[Difference listings]
☆ ☆ ☆ ☆ ☆ ☆ ☆

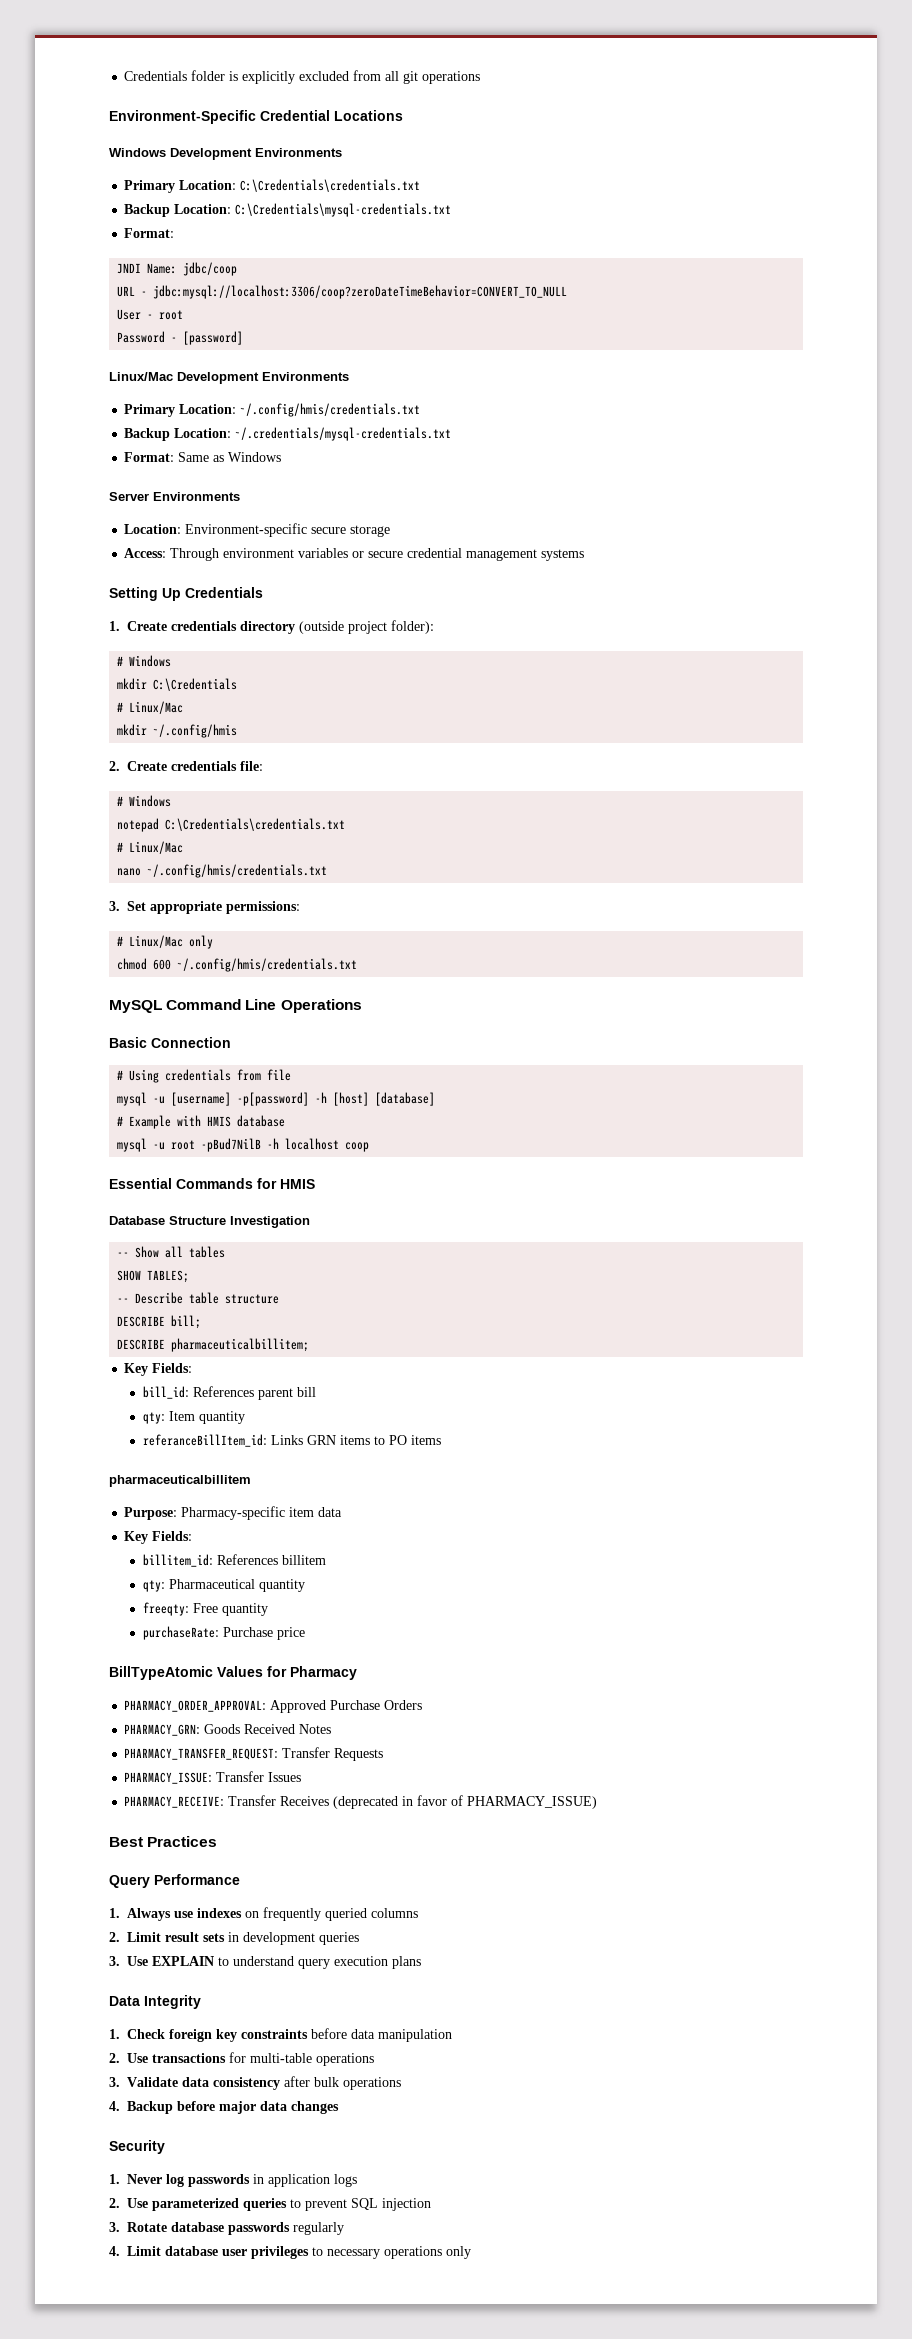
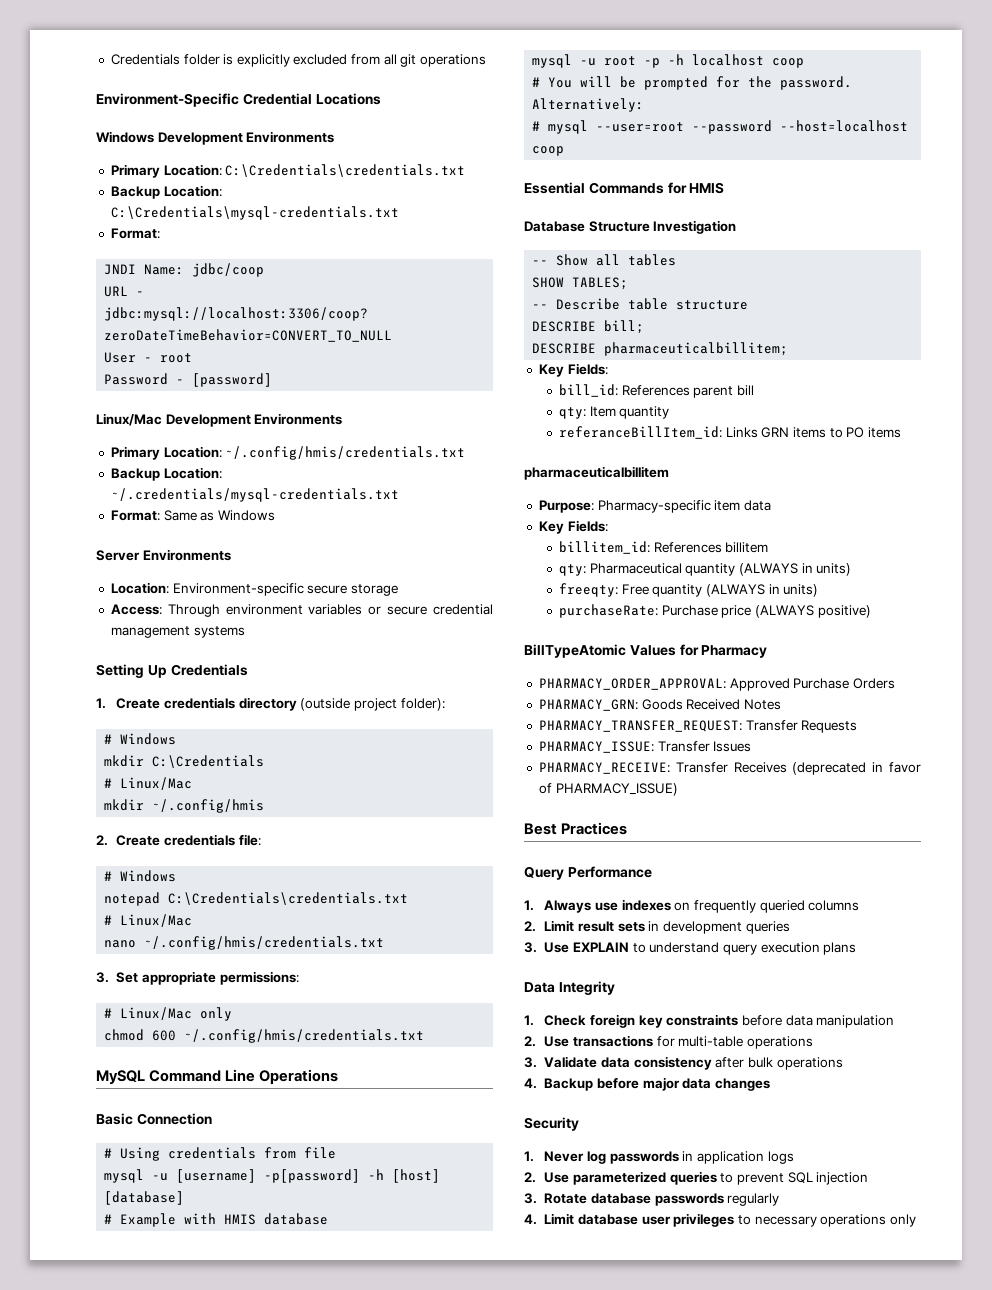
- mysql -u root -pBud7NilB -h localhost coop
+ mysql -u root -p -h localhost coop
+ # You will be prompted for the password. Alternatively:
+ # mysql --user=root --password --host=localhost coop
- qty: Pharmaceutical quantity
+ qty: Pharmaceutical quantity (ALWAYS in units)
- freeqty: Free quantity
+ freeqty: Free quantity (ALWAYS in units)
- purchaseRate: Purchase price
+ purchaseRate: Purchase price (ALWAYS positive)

☆ ☆ ☆ ☆ ☆ ☆ ☆

Task to complete >> Would you filter the records and copy out each line containing "quantity"?

Answer to this problem >>
- qty: Pharmaceutical quantity
+ qty: Pharmaceutical quantity (ALWAYS in units)
- freeqty: Free quantity
+ freeqty: Free quantity (ALWAYS in units)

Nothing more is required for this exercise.